▸ Materials provided:
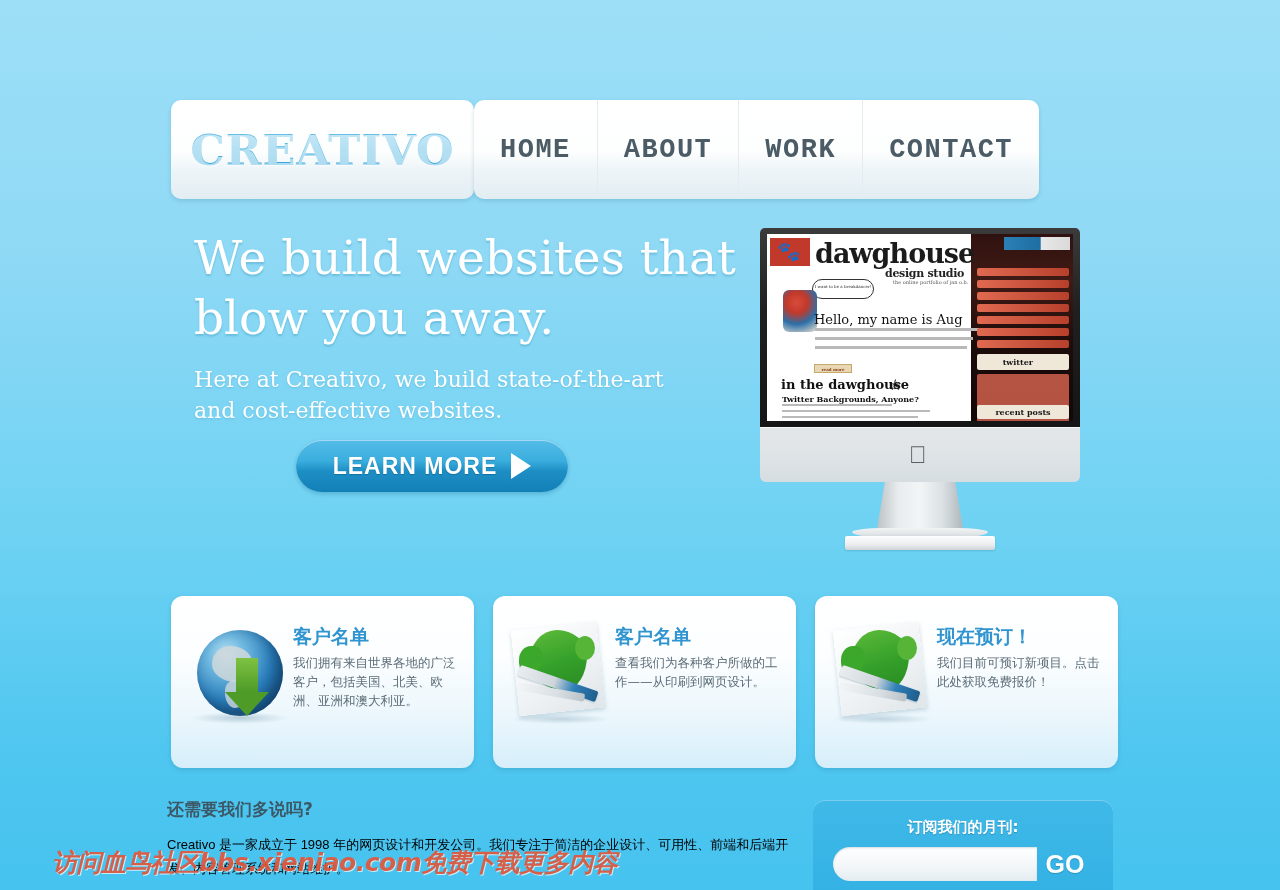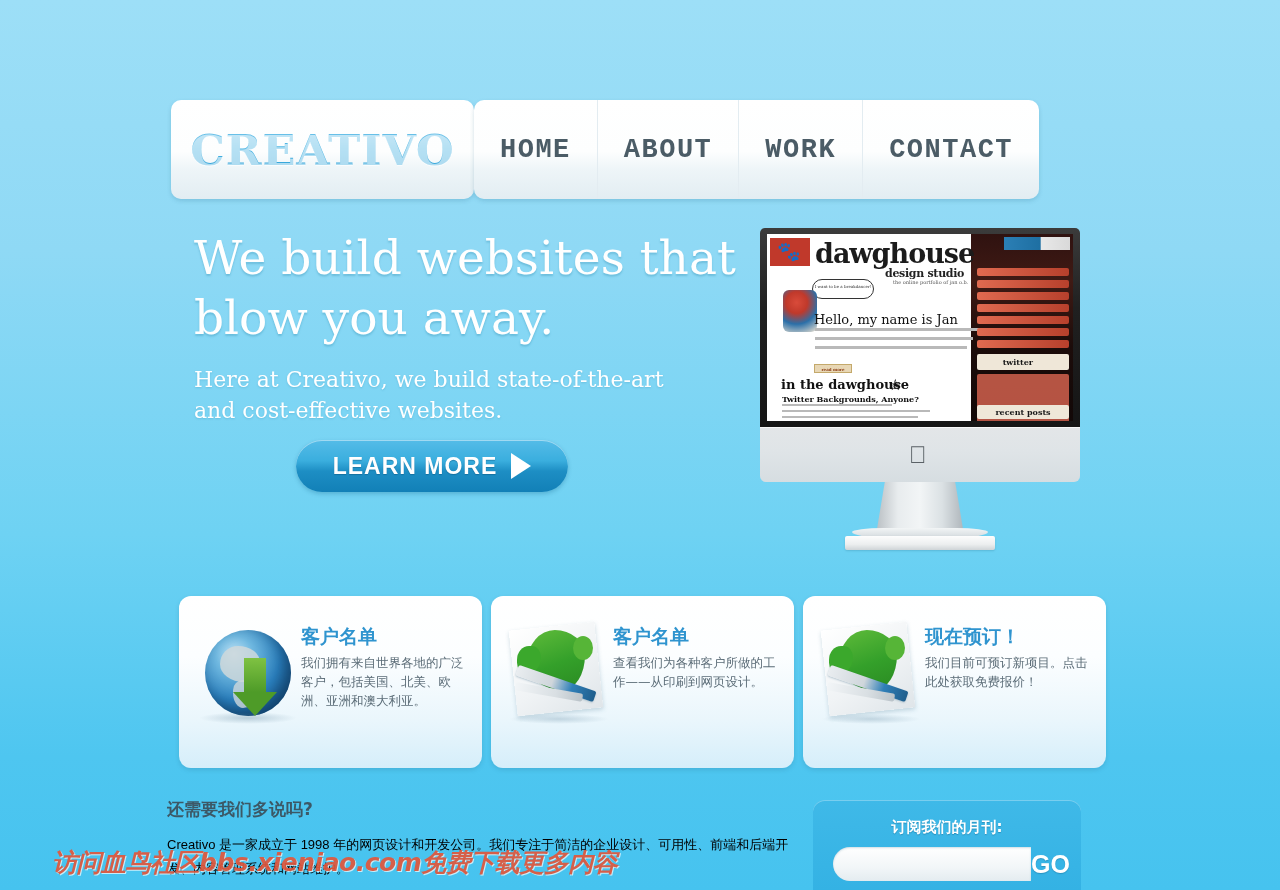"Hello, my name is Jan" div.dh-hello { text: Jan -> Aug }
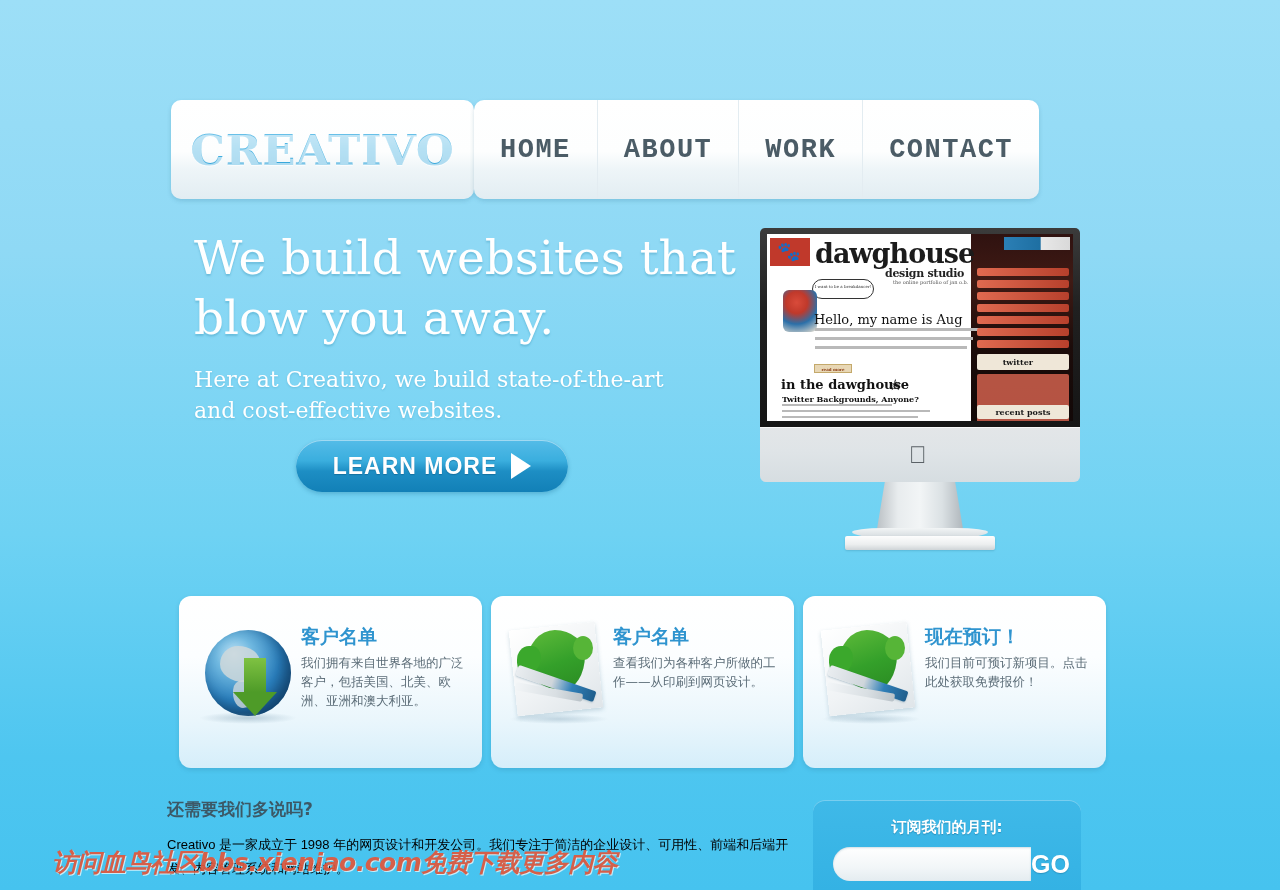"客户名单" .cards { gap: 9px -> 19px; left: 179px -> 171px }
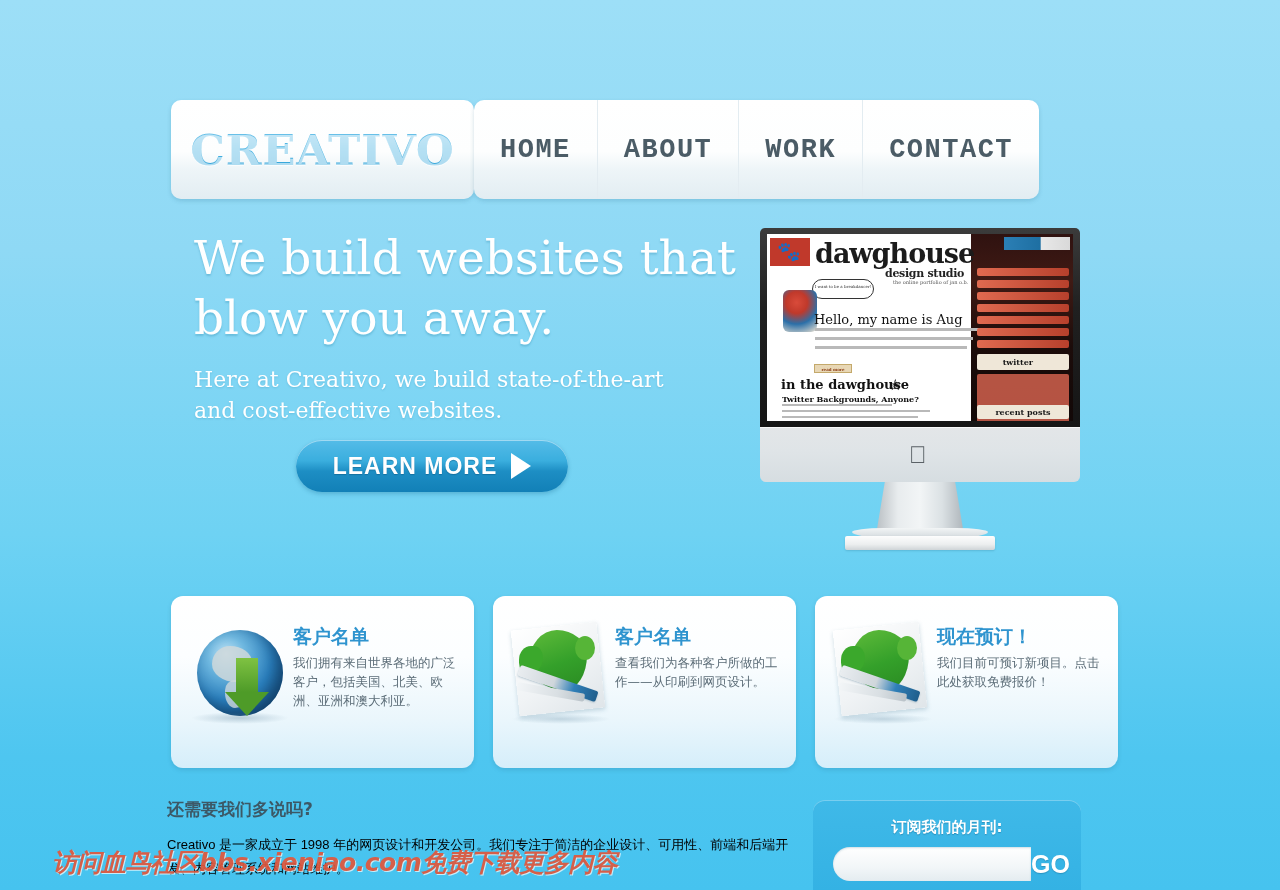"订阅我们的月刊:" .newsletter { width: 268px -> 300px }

---

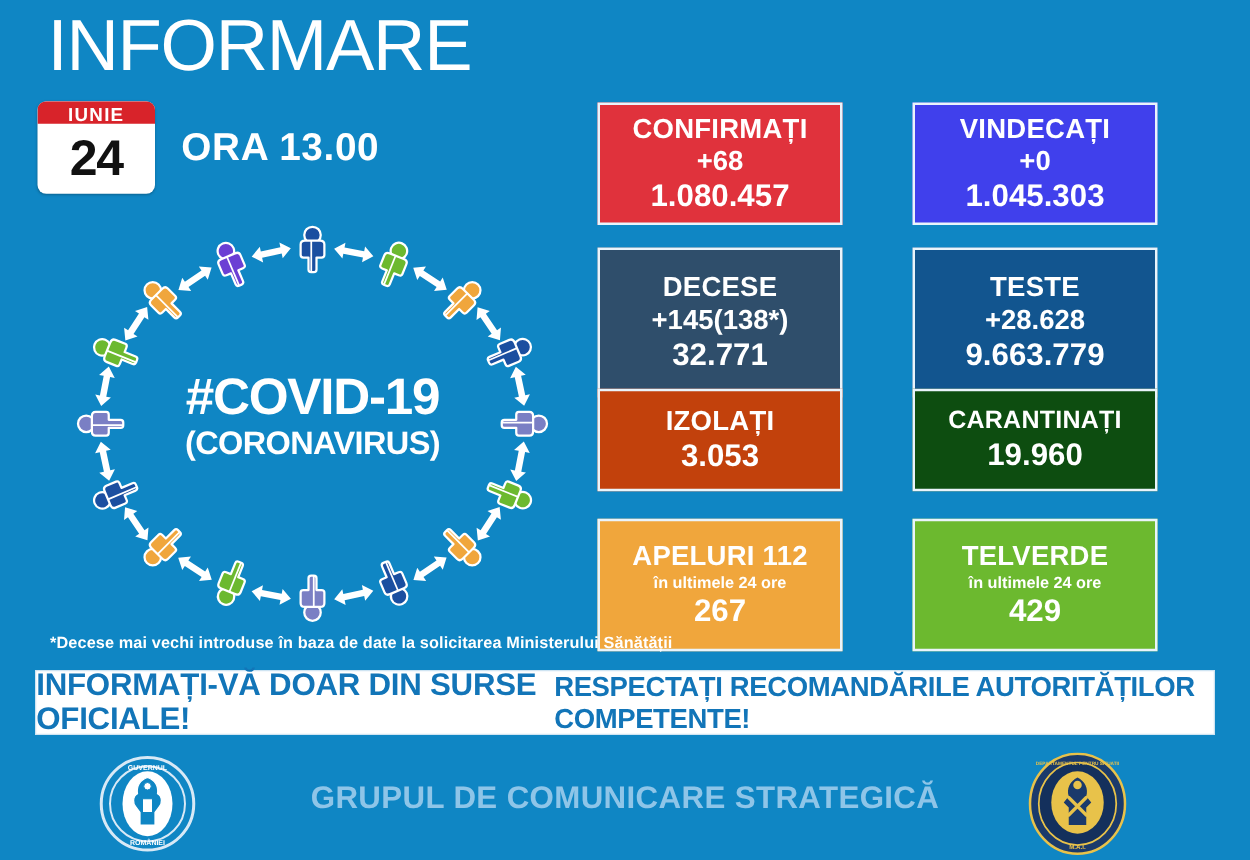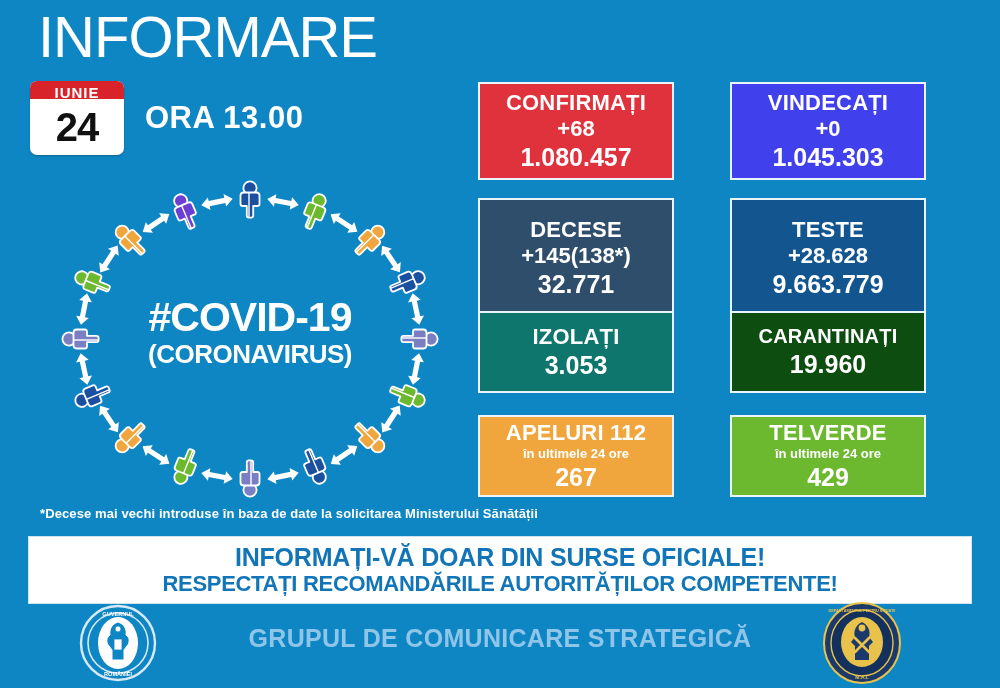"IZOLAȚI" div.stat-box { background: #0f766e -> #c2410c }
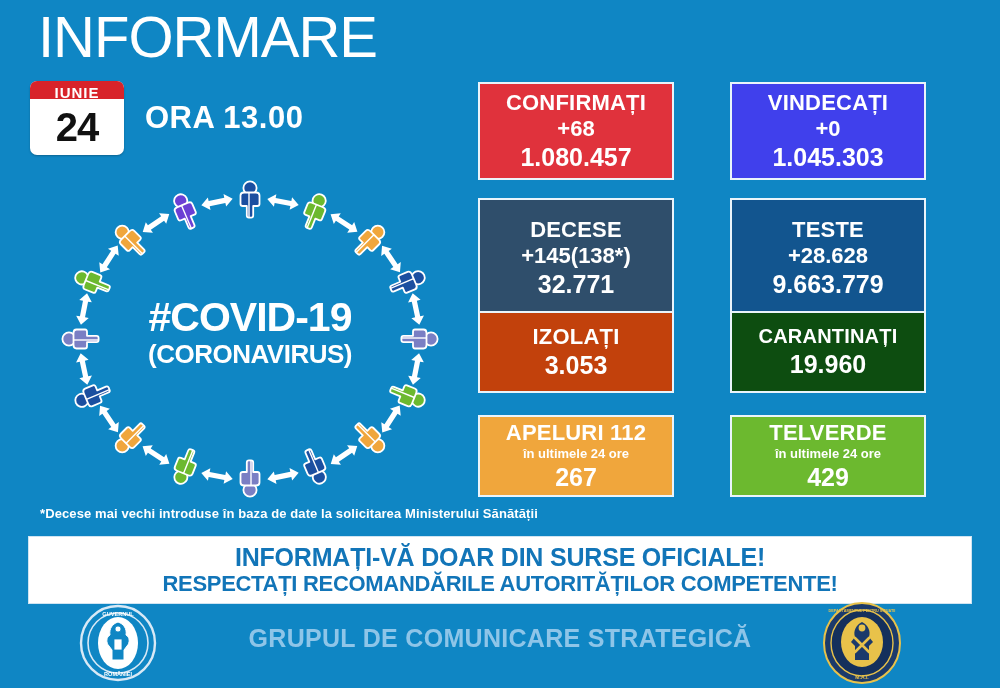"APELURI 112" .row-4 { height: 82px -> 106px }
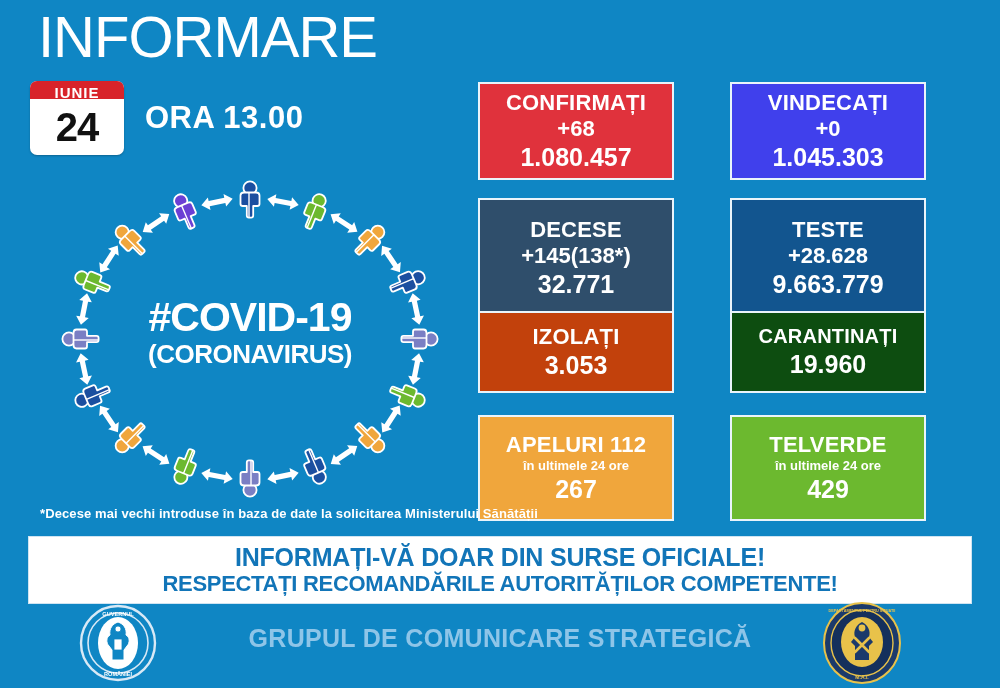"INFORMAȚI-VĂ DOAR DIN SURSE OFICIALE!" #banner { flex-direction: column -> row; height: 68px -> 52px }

▸ Prompt: Word for word, repeat the lines above from the one with "text: Jan ->" through the one with "width: 268px ->", and nothing beyond them. Omit the pictures.

▸ Response:
"Hello, my name is Jan" div.dh-hello { text: Jan -> Aug }
"客户名单" .cards { gap: 9px -> 19px; left: 179px -> 171px }
"订阅我们的月刊:" .newsletter { width: 268px -> 300px }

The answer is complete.